#PythonQL EBNF Grammar This document describes the grammar that we want to implement in PythonQL
We start with path expressions, since they are a separate beast and will be
used not only in query context, but elsewhere in the PythonQL language.
They appear under general expression, so we will give the grammar starting
at expr. Btw. in the real grammar this production is called test, but
its confusing. Instead of test in EBNF we use expr, and instead of
old_test (the production before we introduced path expressions) we use
old_expr.
expr := old_expr ( path_step )*;
path_step := './' old_expr | './/' old_expr ;'./' is a child path step. .// is a descendent path step. The expression
at the end can be _ or should evaluate to a string.

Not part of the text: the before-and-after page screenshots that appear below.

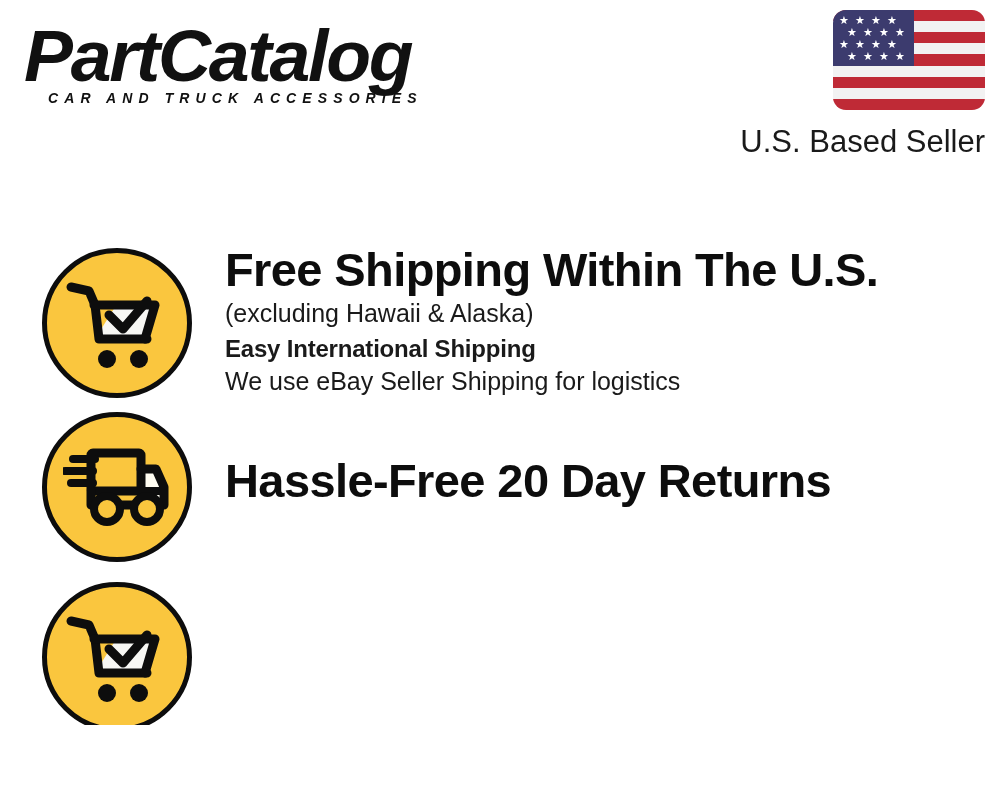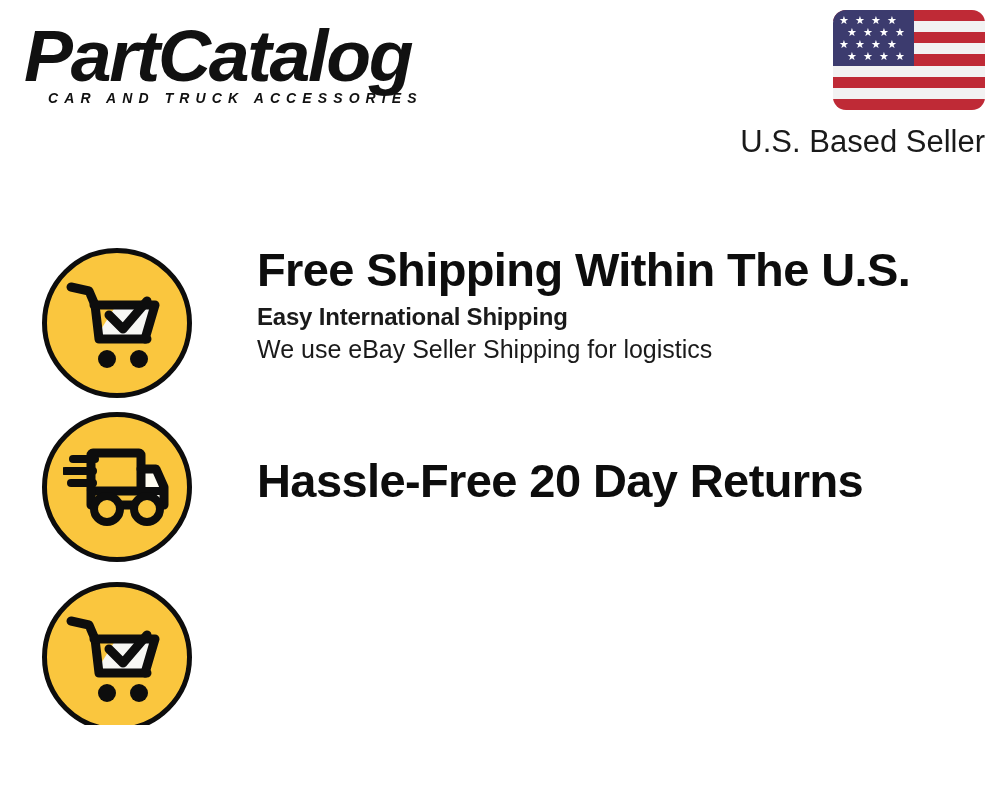--- a/index.html
+++ b/index.html
@@ -124,7 +124,6 @@
     position: relative;
     display: flex;
     align-items: flex-start;
-    gap: 32px;
   }
   .feature-row.row-1 { height: 172px; }
   .feature-row.row-2 { height: 170px; }

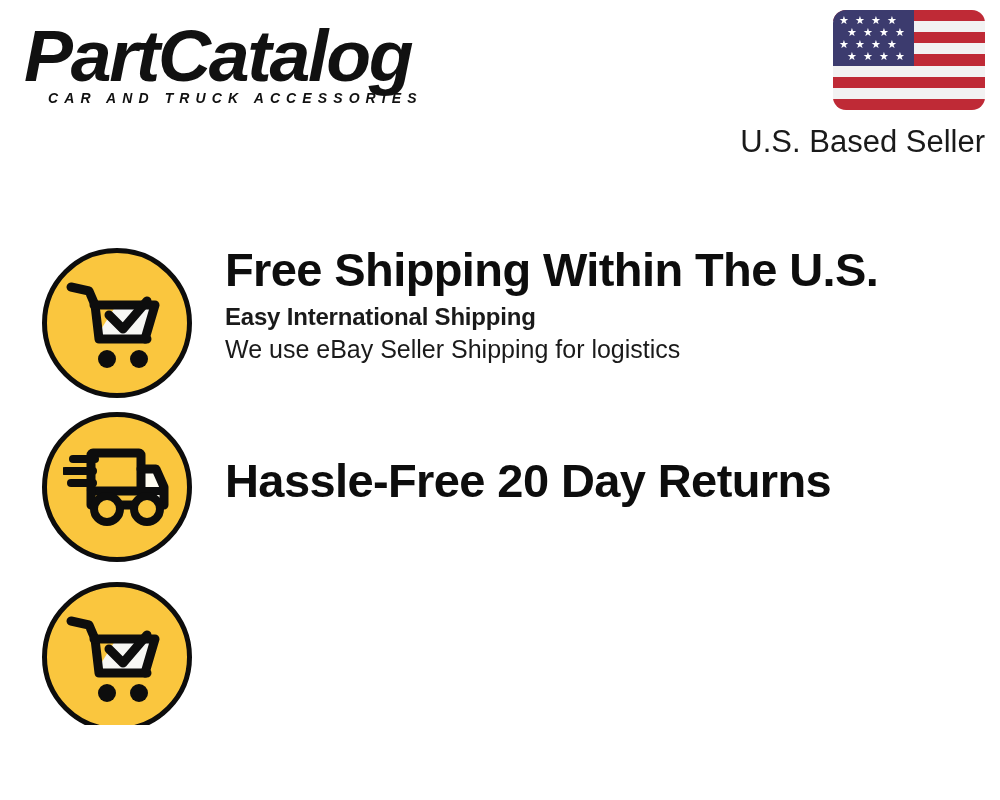--- a/index.html
+++ b/index.html
@@ -248,6 +248,7 @@
       </div>
       <div class="feature-text">
         <p class="headline">Free Shipping Within The U.S.</p>
+        <p class="subline plain">(excluding Hawaii &amp; Alaska)</p>
         <p class="subline strong">Easy International Shipping</p>
         <p class="subline plain">We use eBay Seller Shipping for logistics</p>
       </div>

Python has great exception handling and actually a lot of Python code heavily depends on it. However, Python's exceptions are statements. Hence they cannot be used in path and query expressions. But they are incredibly useful there, so we introduced a simple for of try-except expression.

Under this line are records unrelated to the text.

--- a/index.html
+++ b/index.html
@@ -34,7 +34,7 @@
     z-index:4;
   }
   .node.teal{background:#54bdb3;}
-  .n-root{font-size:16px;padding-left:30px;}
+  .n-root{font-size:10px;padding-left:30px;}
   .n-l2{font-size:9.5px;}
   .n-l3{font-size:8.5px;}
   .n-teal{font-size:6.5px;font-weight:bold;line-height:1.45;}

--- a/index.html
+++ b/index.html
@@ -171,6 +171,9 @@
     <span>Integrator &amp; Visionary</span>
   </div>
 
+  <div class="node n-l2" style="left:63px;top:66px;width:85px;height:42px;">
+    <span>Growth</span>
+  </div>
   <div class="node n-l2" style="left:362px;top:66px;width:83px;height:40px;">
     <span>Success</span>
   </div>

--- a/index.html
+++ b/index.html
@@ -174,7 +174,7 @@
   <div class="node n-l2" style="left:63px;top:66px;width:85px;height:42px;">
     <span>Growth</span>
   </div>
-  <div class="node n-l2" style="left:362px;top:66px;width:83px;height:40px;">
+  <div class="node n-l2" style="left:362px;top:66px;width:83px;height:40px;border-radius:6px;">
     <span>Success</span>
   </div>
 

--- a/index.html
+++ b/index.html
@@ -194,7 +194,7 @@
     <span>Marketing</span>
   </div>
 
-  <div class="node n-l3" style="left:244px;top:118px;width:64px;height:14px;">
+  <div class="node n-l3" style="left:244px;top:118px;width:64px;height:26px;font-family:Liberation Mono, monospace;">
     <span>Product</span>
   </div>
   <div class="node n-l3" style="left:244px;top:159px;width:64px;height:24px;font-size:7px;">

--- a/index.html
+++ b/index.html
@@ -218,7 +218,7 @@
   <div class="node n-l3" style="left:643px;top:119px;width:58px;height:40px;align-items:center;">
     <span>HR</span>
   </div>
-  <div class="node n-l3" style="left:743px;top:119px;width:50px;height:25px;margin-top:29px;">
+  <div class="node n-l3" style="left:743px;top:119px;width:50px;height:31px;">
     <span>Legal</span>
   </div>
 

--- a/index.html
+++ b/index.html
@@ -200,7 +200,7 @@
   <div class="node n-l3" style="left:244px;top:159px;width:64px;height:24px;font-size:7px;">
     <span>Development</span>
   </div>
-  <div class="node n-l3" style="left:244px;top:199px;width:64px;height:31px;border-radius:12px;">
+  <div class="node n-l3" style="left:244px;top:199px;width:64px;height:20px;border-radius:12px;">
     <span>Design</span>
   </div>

try_except_expr := 'try' expr 'except' expr We need named tuples, but Python's namedtuple is not convinient enough to be useful, we really need a very simple syntax to create them.
tuple_constructor := '(' tuple_element (',' tuple_element)* ','? ')'
tuple_element := expr ('as' NAME)?Our queries come from a superset of Python's comprehensions.
query_expression := select
( for | let )
( for | let | where | window | count | groupby | orderby )* ;
select := 'select' ? expr ;
for := 'for' NAME 'in' expr (',' NAME 'in' expr ) * ;
let := 'let' NAME '=' expr (',' NAME '=' expr ) *;
where := ('where'|'if') expr ;
count := 'count' NAME;
groupby := 'group' 'by' expr ('as' NAME)? (',' expr ('as' NAME)? ) * ;
orderby := 'order' 'by' expr ['asc' | 'desc'] (',' expr ['asc' | 'desc'] ) *;
window := 'for' ( tumbling_window | sliding_window ) ;
tubling_window := 'tumbling' 'window' NAME 'in' expr window_start_cond window_end_cond? ;
sliding_window := 'sliding' 'window' NAME 'in' expr window_start_cond window_end_cond ;
window_start_cond := 'start' window_vars 'when' expr ;
window_end_cond := 'only'? 'end' window_vars 'when' expr ;
window_vars := NAME? ("at" NAME)? ("previous" NAME)? ("following" NAME)?